Exercise description:
Only those lines in the data below from the line containing "[54,374,235,387] [67,407,145,416] [67,427,110,437]" through the line containing "(588, 898) none", both included, should be restated word for word.

Source material below:

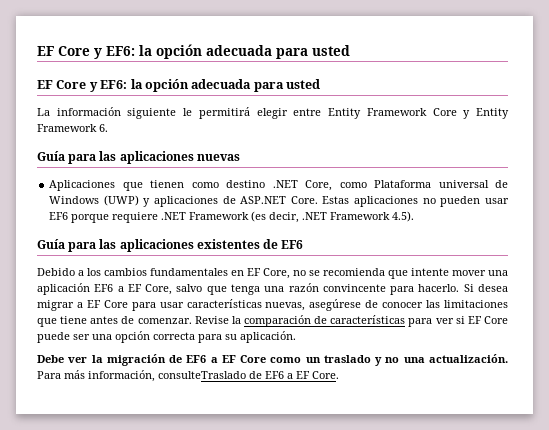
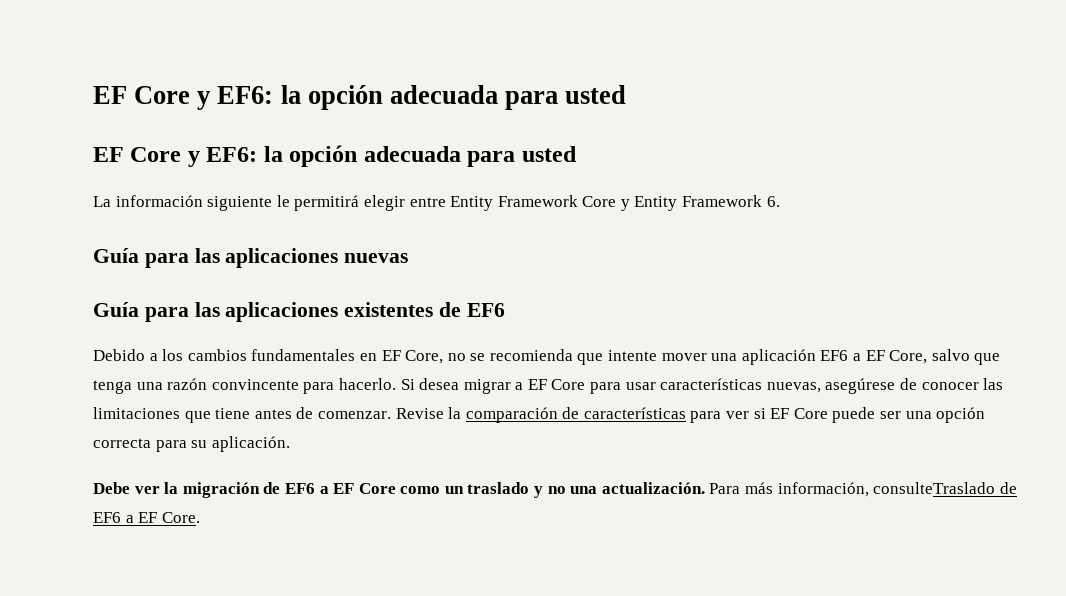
[49,180,509,191] [49,195,509,207] [49,211,415,223] // Aplicaciones que tienen como destino .NET Core, como Plataforma universal de Windows (UWP) y aplicaciones de ASP.NET Core. Estas aplicaciones no pueden usar EF6 porque requiere .NET Framework (es decir, .NET Framework 4.5). -> (409, 258) none

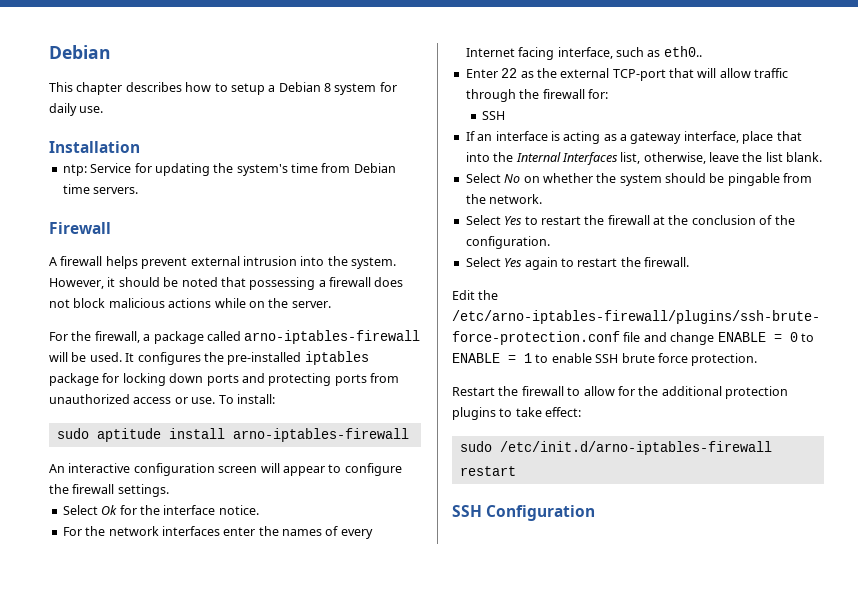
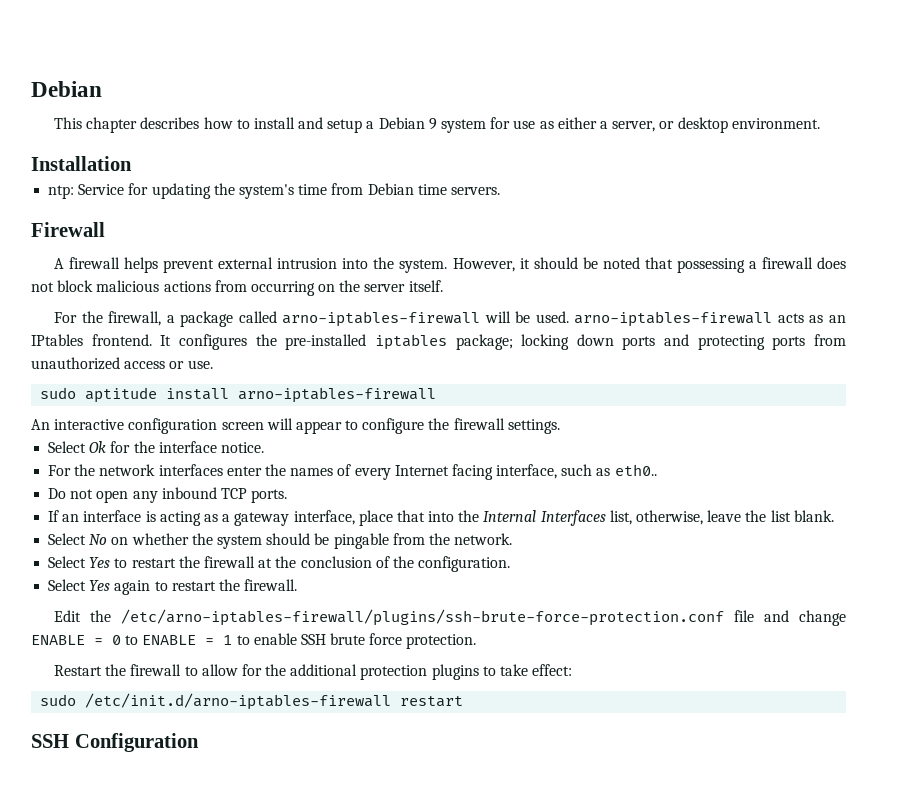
(228, 87) none -> [253,117,324,129] install and
[324,83,331,92] 8 -> [428,118,437,130] 9
[49,103,104,116] daily use. -> [513,117,820,133] use as either a server, or desktop environment.
[214,298,331,308] while on the server. -> [214,280,443,296] from occurring on the server itself.
(122, 357) none -> [574,311,846,327] [31,334,152,346] arno-iptables-firewall acts as an IPtables frontend.
[49,373,120,386] package for -> [455,334,513,350] package;
[218,394,275,404] To install: -> (213, 364) none
[465,68,789,81] [465,89,608,102] [482,111,506,120] Enter 22 as the external TCP-port that will allow traffic through the firewall for: // SSH -> [48,487,288,503] Do not open any inbound TCP ports.

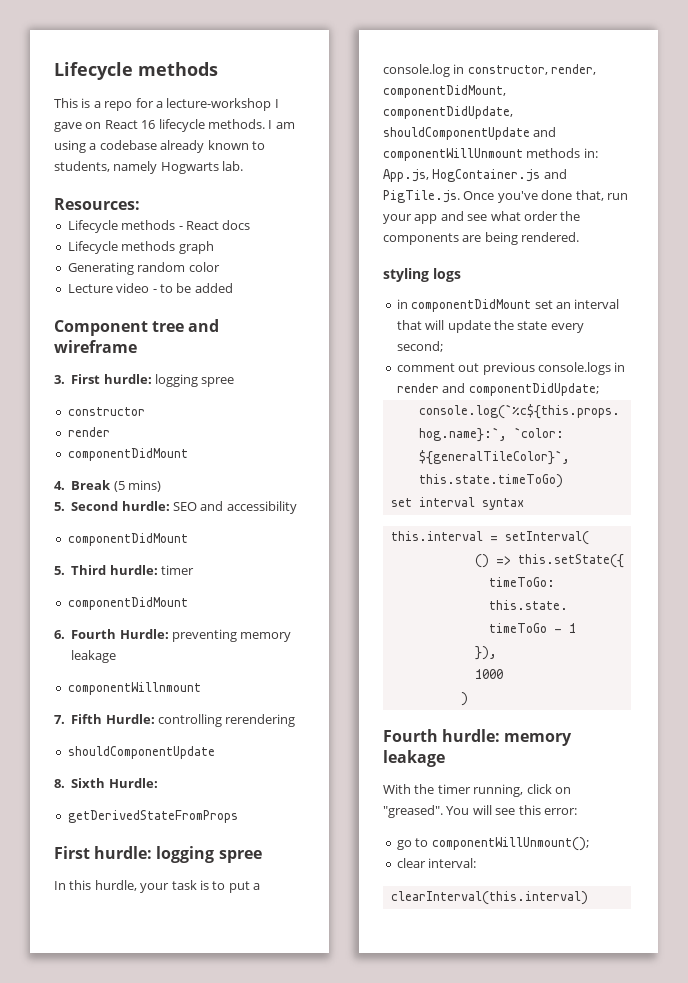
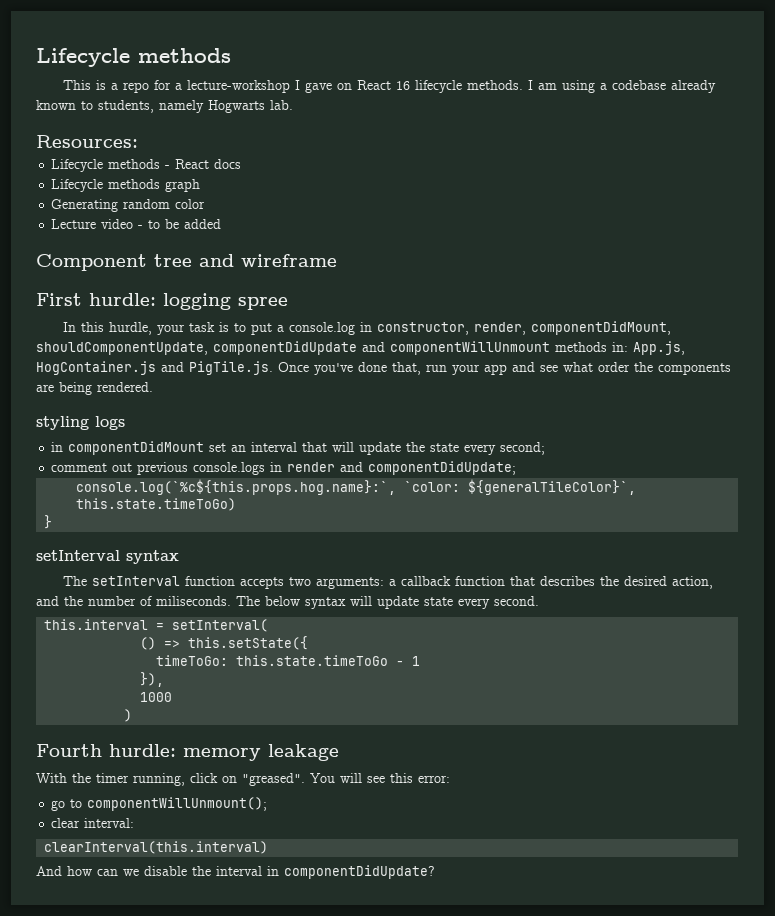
[54,374,235,387] [67,407,145,416] [67,427,110,437] [67,448,188,461] [54,480,162,492] [54,501,297,514] [67,533,188,546] [54,565,195,575] [67,597,188,610] [54,629,292,642] [71,650,117,663] [67,682,201,695] [54,714,296,727] [67,746,215,759] [54,778,158,788] [67,810,238,823] // 3. First hurdle: logging spree // constructor // render // componentDidMount // 4. Break (5 mins) // 5. Second hurdle: SEO and accessibility // componentDidMount // 5. Third hurdle: timer // componentDidMount // 6. Fourth Hurdle: preventing memory leakage // componentWillnmount // 7. Fifth Hurdle: controlling rerendering // shouldComponentUpdate // 8. Sixth Hurdle: // getDerivedStateFromProps -> (337, 260) none
[383,106,513,119] [383,127,530,140] componentDidUpdate, shouldComponentUpdate -> [36,341,357,355] shouldComponentUpdate, componentDidUpdate
[390,497,524,510] set interval syntax -> [44,515,53,529] [36,550,179,564] [62,576,713,589] [36,596,539,609] } // setInterval syntax // The setInterval function accepts two arguments: a callback function that describes the desired action, and the number of miliseconds. The below syntax will update state every second.
(588, 898) none -> [36,865,435,879] // And how can we disable the interval in componentDidUpdate?

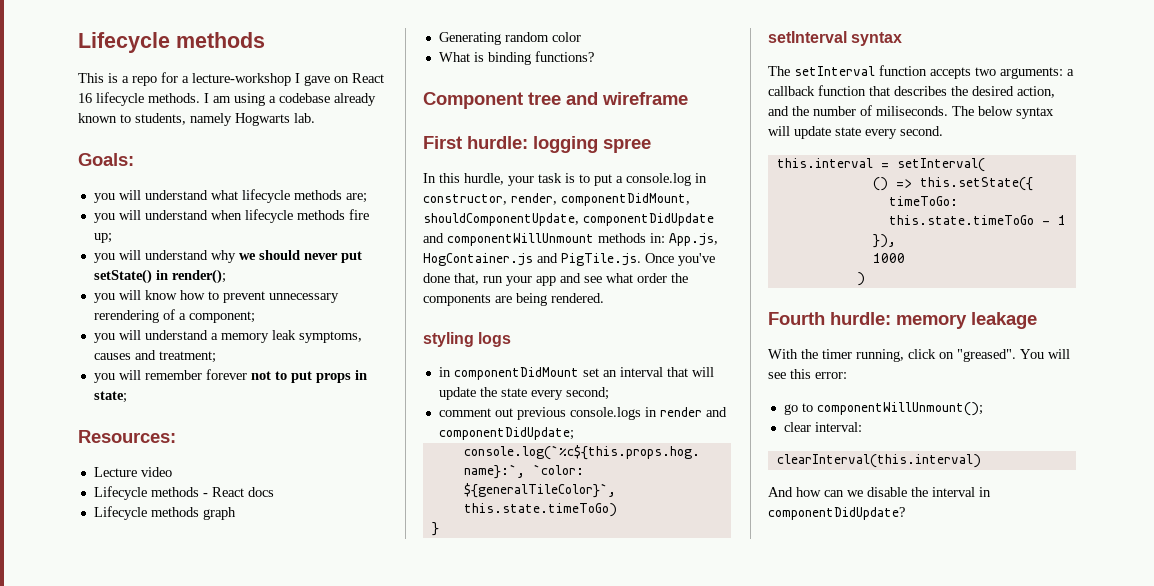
(293, 105) none -> [78,153,134,166] [93,189,367,203] [93,209,369,223] [93,233,112,243] [93,250,362,263] [93,269,226,284] [93,290,339,303] [93,309,255,323] [93,330,362,343] [93,350,216,363] [93,369,367,383] [93,391,127,403] // Goals: // you will understand what lifecycle methods are; // you will understand when lifecycle methods fire up; // you will understand why we should never put setState() in render(); // you will know how to prevent unnecessary rerendering of a component; // you will understand a memory leak symptoms, causes and treatment; // you will remember forever not to put props in state;
(138, 141) none -> [93,467,172,477] // Lecture video
[51,219,222,229] Lecture video - to be added -> [438,51,594,65] What is binding functions?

End of Source material.

Exercise output:
[54,374,235,387] [67,407,145,416] [67,427,110,437] [67,448,188,461] [54,480,162,492] [54,501,297,514] [67,533,188,546] [54,565,195,575] [67,597,188,610] [54,629,292,642] [71,650,117,663] [67,682,201,695] [54,714,296,727] [67,746,215,759] [54,778,158,788] [67,810,238,823] // 3. First hurdle: logging spree // constructor // render // componentDidMount // 4. Break (5 mins) // 5. Second hurdle: SEO and accessibility // componentDidMount // 5. Third hurdle: timer // componentDidMount // 6. Fourth Hurdle: preventing memory leakage // componentWillnmount // 7. Fifth Hurdle: controlling rerendering // shouldComponentUpdate // 8. Sixth Hurdle: // getDerivedStateFromProps -> (337, 260) none
[383,106,513,119] [383,127,530,140] componentDidUpdate, shouldComponentUpdate -> [36,341,357,355] shouldComponentUpdate, componentDidUpdate
[390,497,524,510] set interval syntax -> [44,515,53,529] [36,550,179,564] [62,576,713,589] [36,596,539,609] } // setInterval syntax // The setInterval function accepts two arguments: a callback function that describes the desired action, and the number of miliseconds. The below syntax will update state every second.
(588, 898) none -> [36,865,435,879] // And how can we disable the interval in componentDidUpdate?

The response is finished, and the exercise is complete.